Each line below that includes the word "left" is to be reported.

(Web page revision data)

● ● ● ● ●

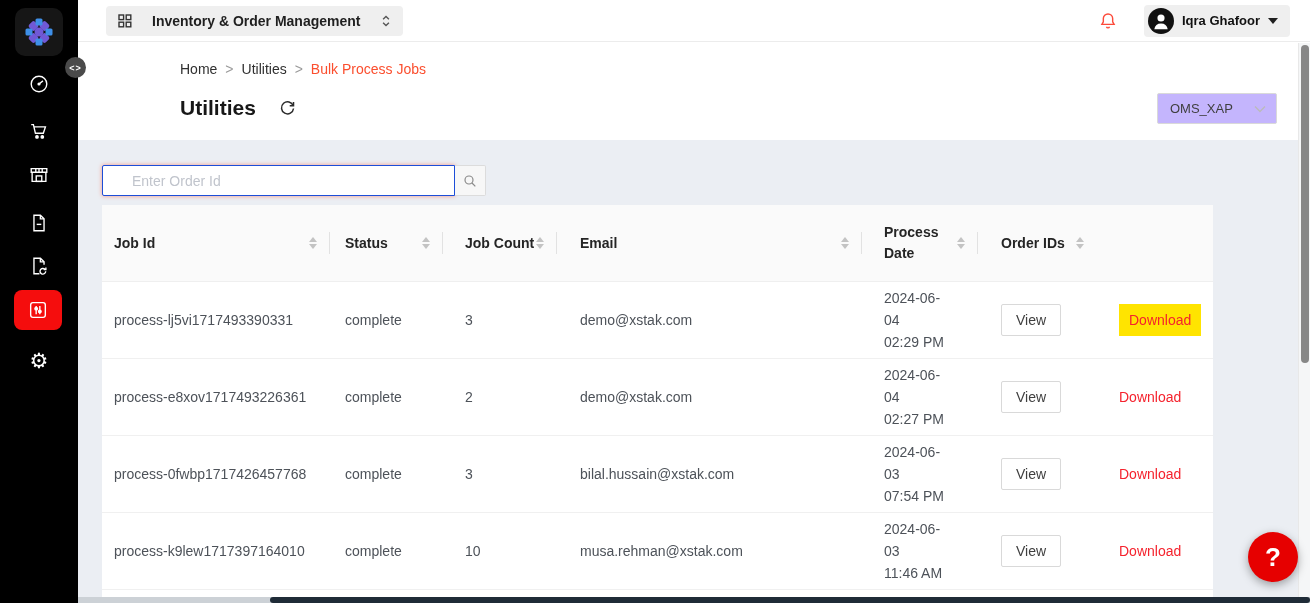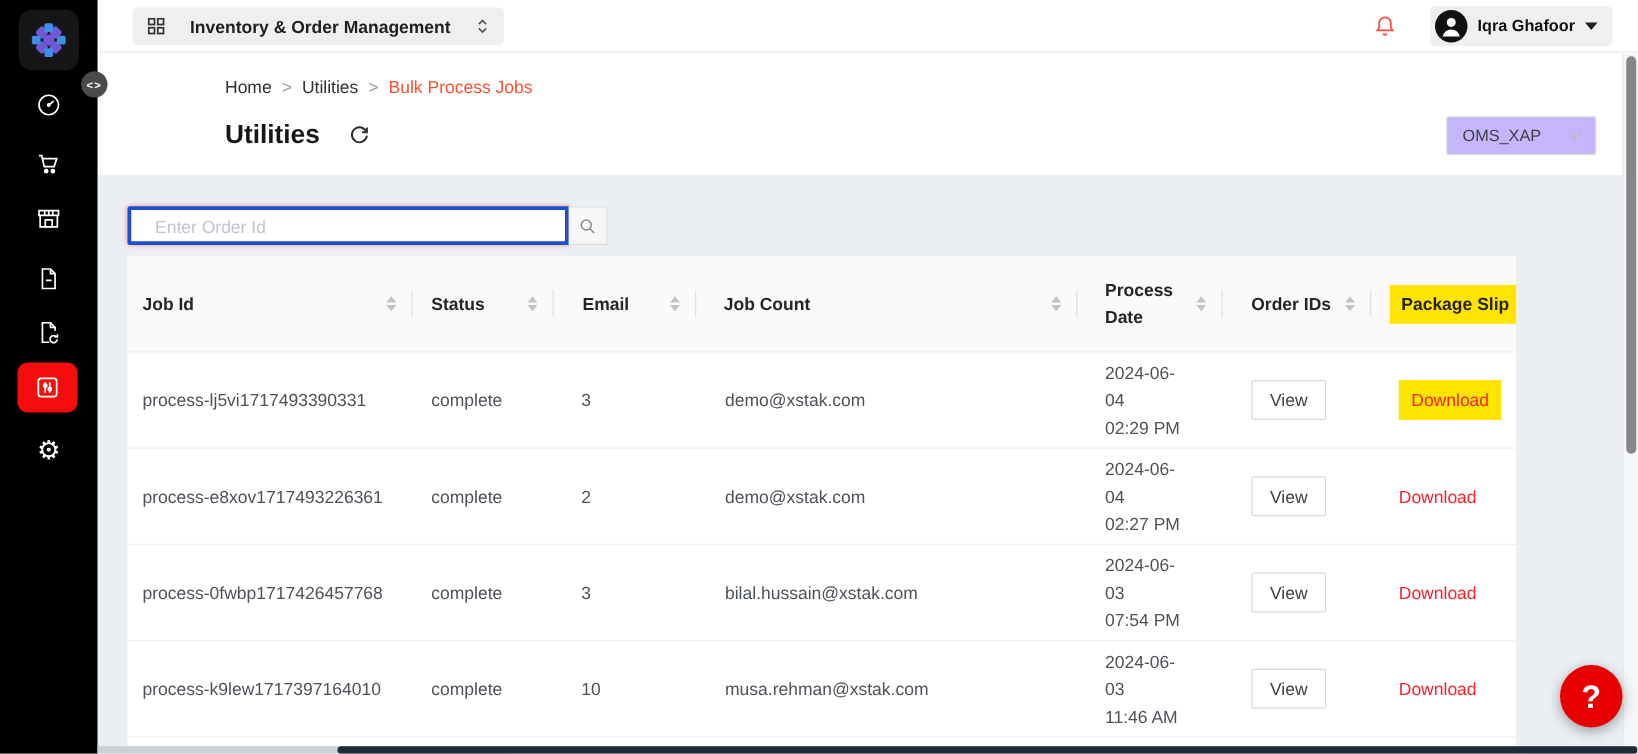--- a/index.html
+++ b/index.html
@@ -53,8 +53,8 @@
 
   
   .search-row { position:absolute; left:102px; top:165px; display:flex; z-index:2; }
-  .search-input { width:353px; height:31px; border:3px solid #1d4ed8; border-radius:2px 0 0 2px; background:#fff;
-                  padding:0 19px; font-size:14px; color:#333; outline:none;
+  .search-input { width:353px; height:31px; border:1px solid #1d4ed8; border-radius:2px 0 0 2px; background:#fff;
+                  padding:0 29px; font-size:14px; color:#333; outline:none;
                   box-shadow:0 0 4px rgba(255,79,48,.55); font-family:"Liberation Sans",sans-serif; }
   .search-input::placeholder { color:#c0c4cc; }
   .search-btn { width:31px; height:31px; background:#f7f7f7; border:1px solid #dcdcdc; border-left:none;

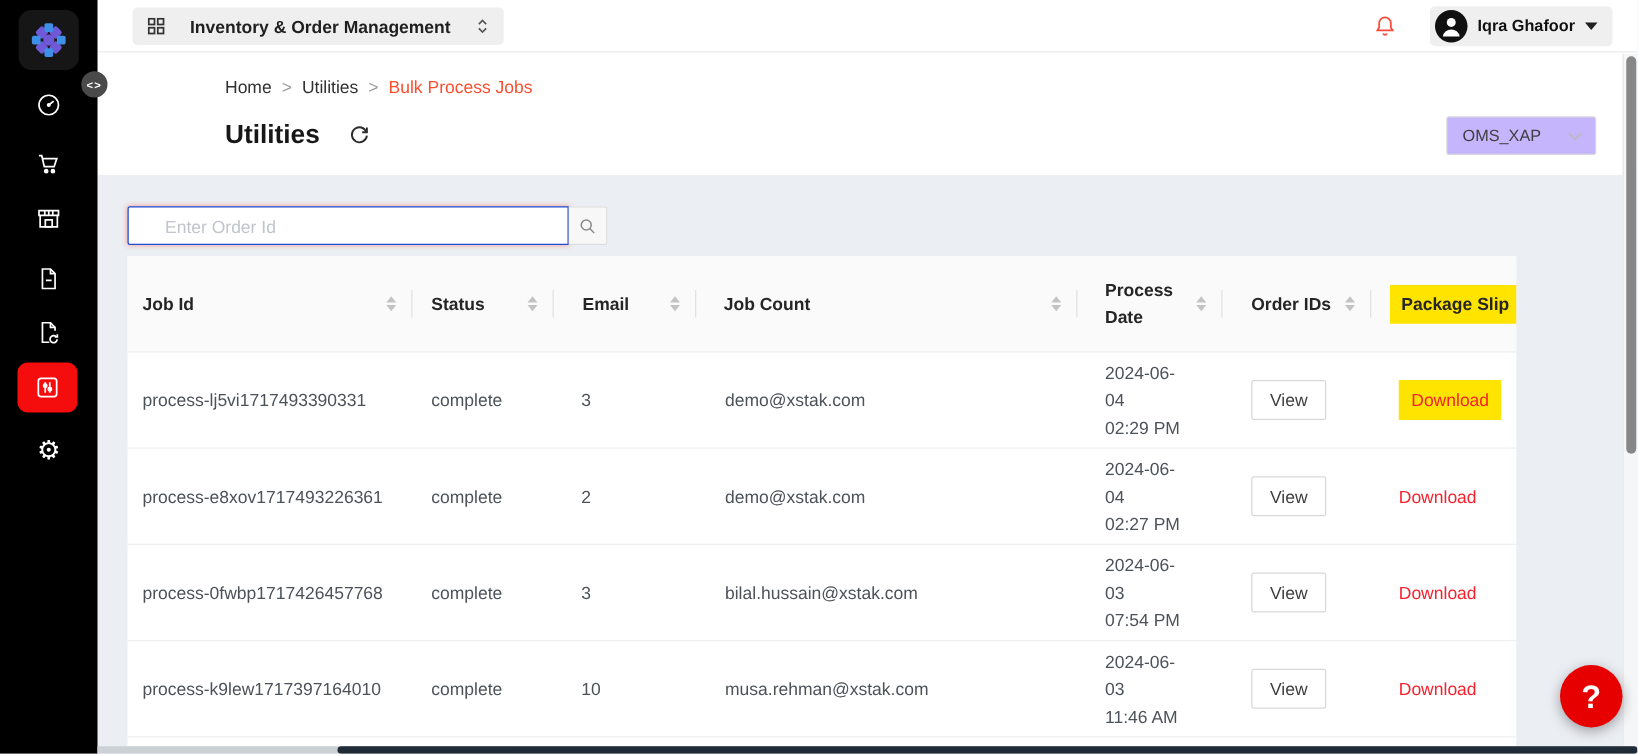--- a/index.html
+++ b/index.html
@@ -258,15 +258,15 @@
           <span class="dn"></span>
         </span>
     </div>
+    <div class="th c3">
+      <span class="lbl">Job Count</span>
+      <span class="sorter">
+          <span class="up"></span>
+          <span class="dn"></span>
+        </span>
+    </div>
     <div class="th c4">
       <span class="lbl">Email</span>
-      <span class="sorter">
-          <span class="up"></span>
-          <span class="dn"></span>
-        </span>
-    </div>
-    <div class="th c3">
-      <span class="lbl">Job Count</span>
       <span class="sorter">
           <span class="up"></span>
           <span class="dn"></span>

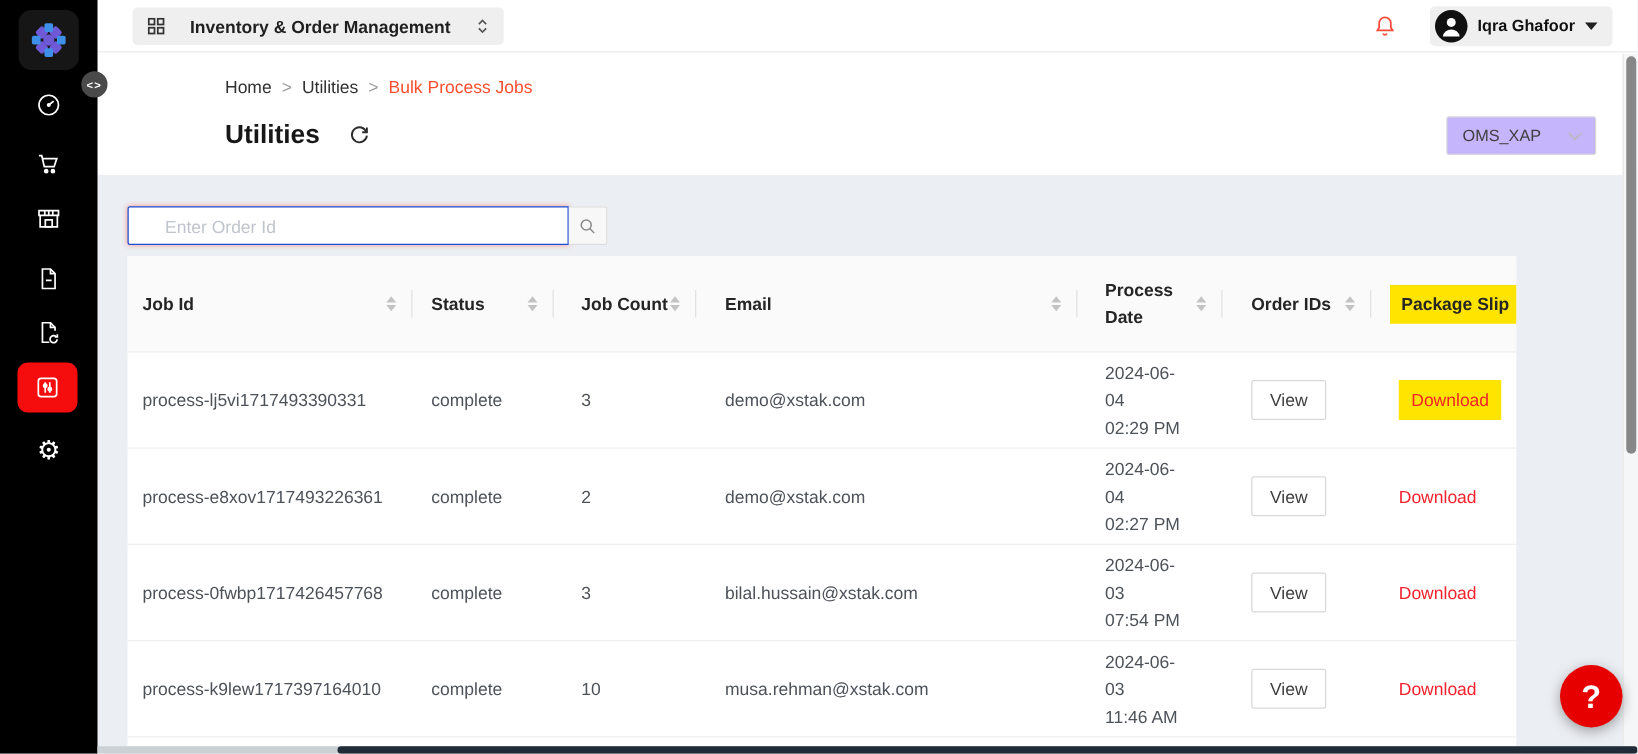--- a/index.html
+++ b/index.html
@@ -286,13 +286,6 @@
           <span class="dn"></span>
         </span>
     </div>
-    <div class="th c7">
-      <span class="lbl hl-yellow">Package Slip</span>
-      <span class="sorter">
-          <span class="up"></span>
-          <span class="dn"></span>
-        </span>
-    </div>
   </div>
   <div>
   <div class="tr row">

● ● ● ● ●

* OUTPUT FOR THIS EXERCISE:
   .search-row { position:absolute; left:102px; top:165px; display:flex; z-index:2; }
   .search-btn { width:31px; height:31px; background:#f7f7f7; border:1px solid #dcdcdc; border-left:none;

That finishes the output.